What’s so wasteful about the magazine’s usual production? “One hundred and fifty people involved. About twenty flights and a dozen or so train journeys. Forty cars on standby. Sixty international deliveries. Lights switched on for at least ten hours non-stop, partly powered by gasoline-fueled generators. Food waste from the catering services. Plastic to wrap the garments. Electricity to recharge phones, cameras…” Emanuele Farneti, Editor-in-Chief of Vogue Italia said in a statement explaining the resources that went into the fashion editorials in the magazine’s September 2019 issue.
Fashion magazines’ September issues are renowned for being especially heavy due to coverage of the new season’s collections and campaign ads. Nonetheless, they offer insight into the scale of the resources spent on production.
For the January issue, Vogue Italia instead asked seven artists — David Salle, Vanessa Beecroft, Cassi Namoda, Milo Manara, Delphine Desane, Paolo Ventura, and Yoshitaka Amano — to each draw a cover, each piece featuring a model wearing Gucci clothes. The resulting images span the mediums of painting, drawing, graphic design, comic book design and collage.
“The challenge was to prove it is possible to show clothes without photographing them,” Farneti wrote in an Instagram post unveiling the covers. “This is a first… Vogue Italia has never had an illustrated cover: and as far as I know no issue of Vogue Italia in which photography is not the primary visual medium has ever been printed.”
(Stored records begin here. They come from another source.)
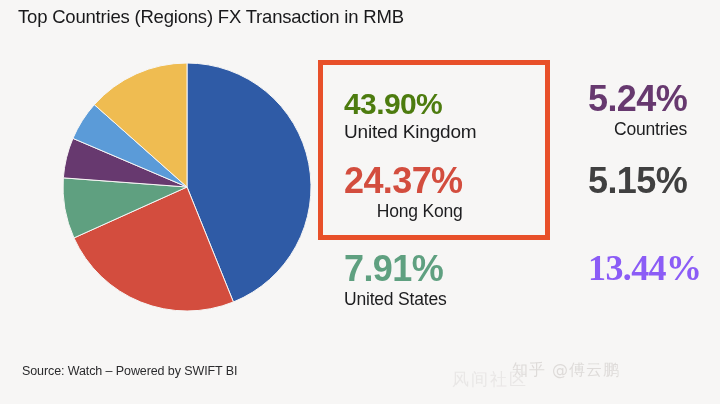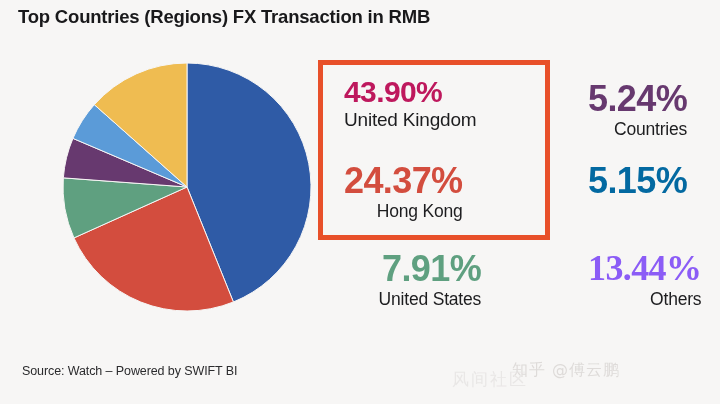"Top Countries (Regions) FX Transaction" #chart-title { font-weight: bold -> normal }
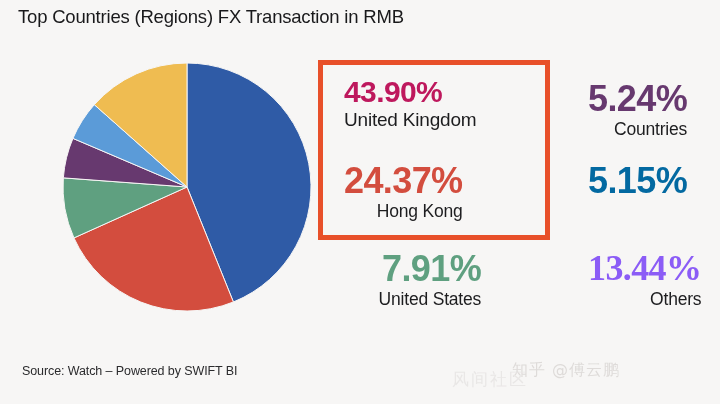"43.90%" div.stat-value { color: #be185d -> #4d7c0f; margin-top: none -> 12px }
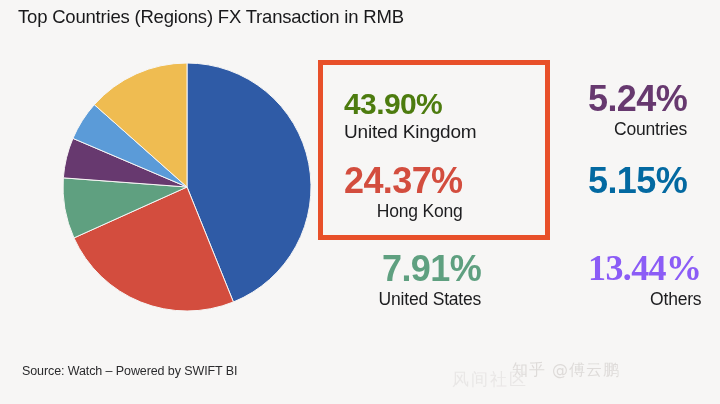"5.15%" div.stat-value { color: #0369a1 -> #404040 }
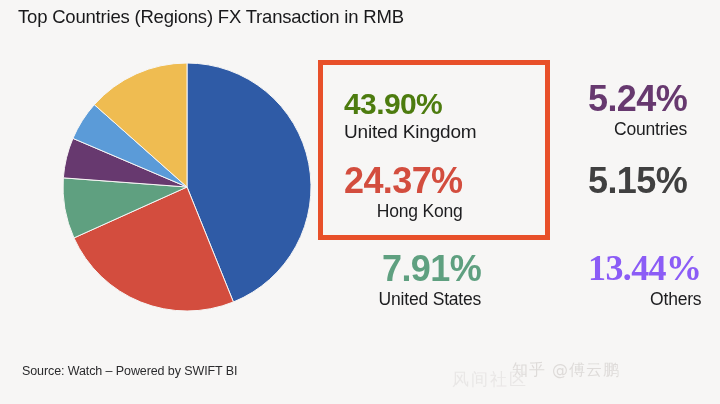"7.91%" div.stat-value { margin-left: 38px -> none }
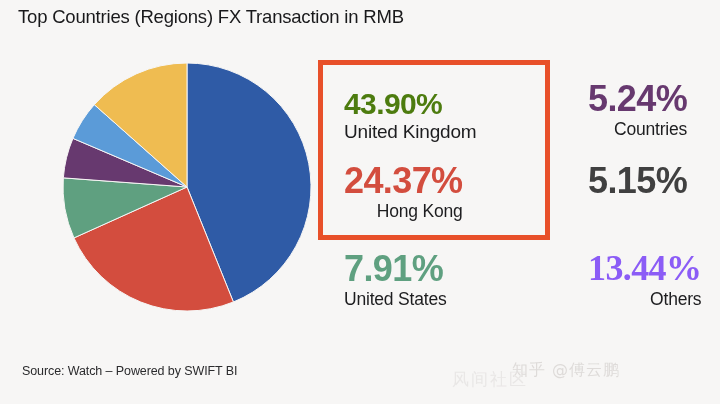"Others" div.stat-label { html: <div>Others</div> -> none }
Founded in 1892, Vogue‘s earliest covers were all illustrated; the magazine later became one of the first periodicals to run a cover with a color photograph in 1932, per the New York Times, amid a larger gravitation towards photography. Vogue Italia‘s January cover is the first time the brand has had an illustrated cover since “the introduction of photography in its pages in the early 20th century,” according to Condé Nast.
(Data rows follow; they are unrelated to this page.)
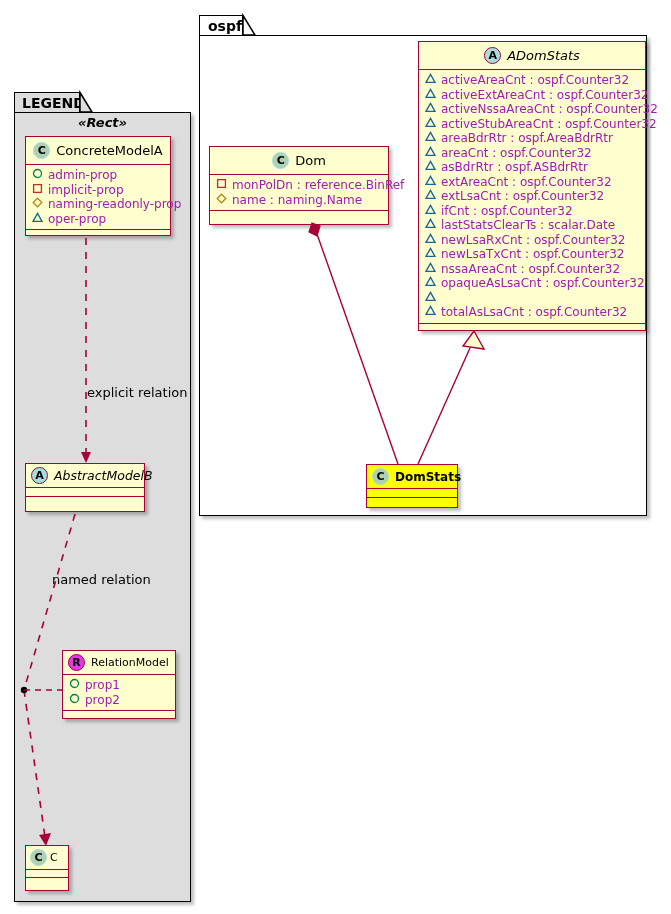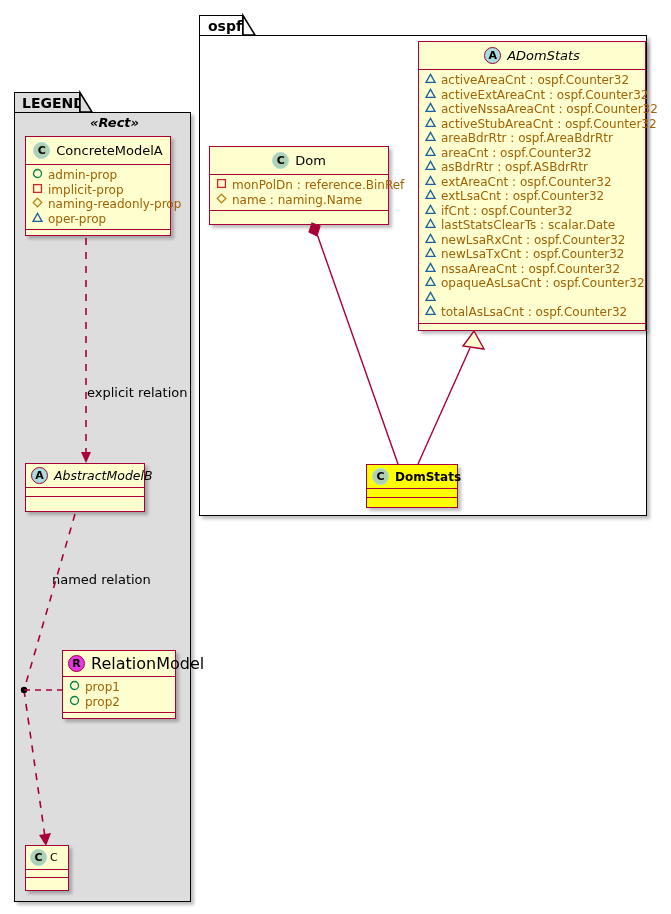"activeAreaCnt : ospf.Counter32" .attr { color: #a16207 -> #a21caf }
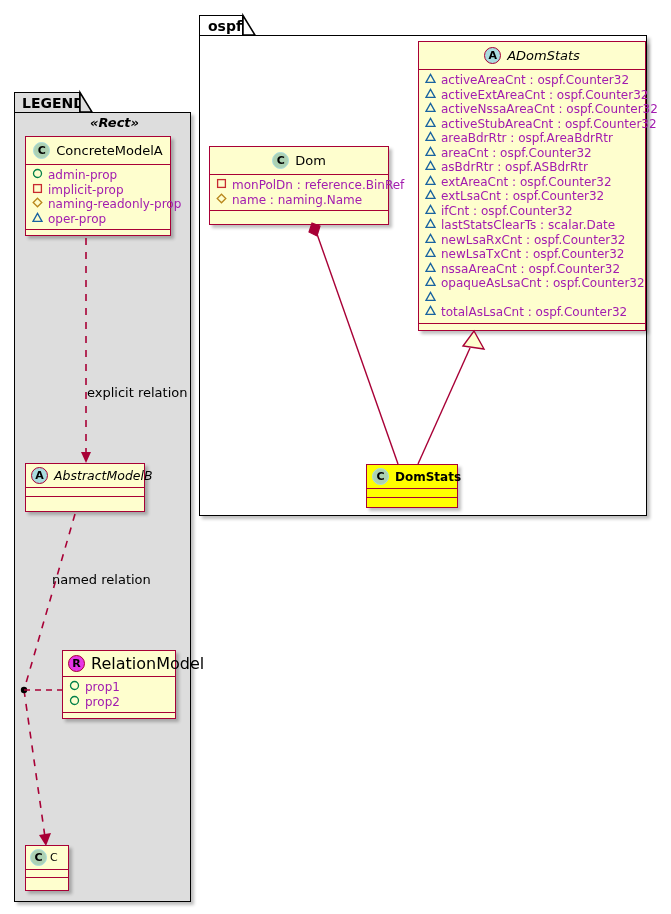"«Rect»" .stereo { padding-left: 12px -> none }
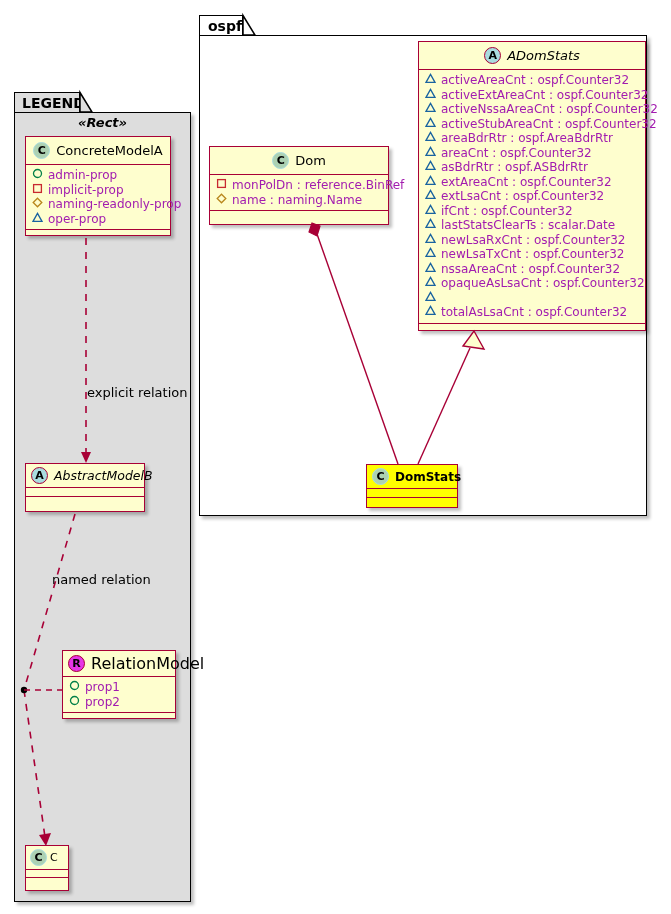"RelationModel" span { font-size: 16px -> 11px }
Farneti also wrote that the money saved by not producing photoshoots will be donated to the restoration of the Fondazione Querini Stampalia in Venice, Italy. The museum has been damaged by recent flooding, which scientists argue has been worsened by climate change.
Condé Nast said the issue is just one example of efforts being undertaken by the brand to be more sustainable — for example, Vogue Italia will reportedly change its packaging to 100% compostable plastic wrap in the next year. In December 2019, all 25 editors-in-chief of Vogue brands signed a new set of principles, which included a commitment to sustainability.